About this task: Repeat exactly the line that includes "Trendi Switch 2 Gang 4 Port USB Plug Socket - Navy" and all lines after it, ending with the last line of the listing below.

[Records for the exercise — start]

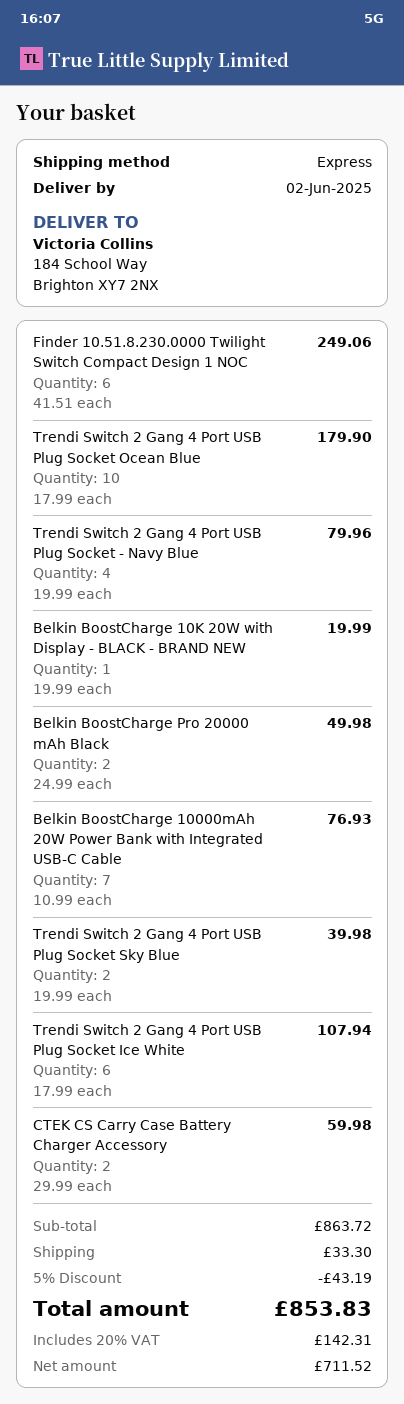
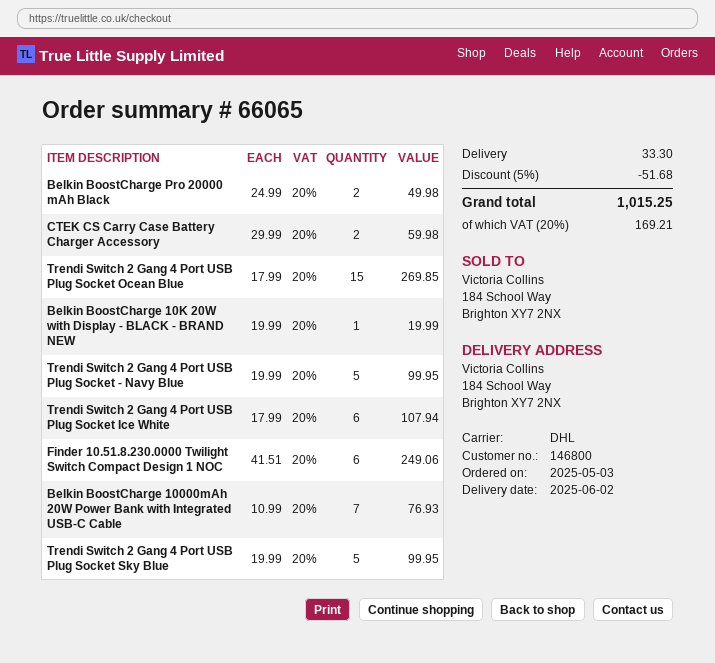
shipping method: express -> DHL
Trendi Switch 2 Gang 4 Port USB Plug Socket Ocean Blue: 10 x 17.99 = 179.90 -> 15 x 17.99 = 269.85
Trendi Switch 2 Gang 4 Port USB Plug Socket - Navy Blue: 4 x 19.99 = 79.96 -> 5 x 19.99 = 99.95
Trendi Switch 2 Gang 4 Port USB Plug Socket Sky Blue: 2 x 19.99 = 39.98 -> 5 x 19.99 = 99.95
discount: 5% = 43.19 -> 5% = 51.68
tax: 20% = 142.31 -> 20% = 169.21
total: 853.83 -> 1015.25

[Records for the exercise — finish]

Solution to this exercise:
Trendi Switch 2 Gang 4 Port USB Plug Socket - Navy Blue: 4 x 19.99 = 79.96 -> 5 x 19.99 = 99.95
Trendi Switch 2 Gang 4 Port USB Plug Socket Sky Blue: 2 x 19.99 = 39.98 -> 5 x 19.99 = 99.95
discount: 5% = 43.19 -> 5% = 51.68
tax: 20% = 142.31 -> 20% = 169.21
total: 853.83 -> 1015.25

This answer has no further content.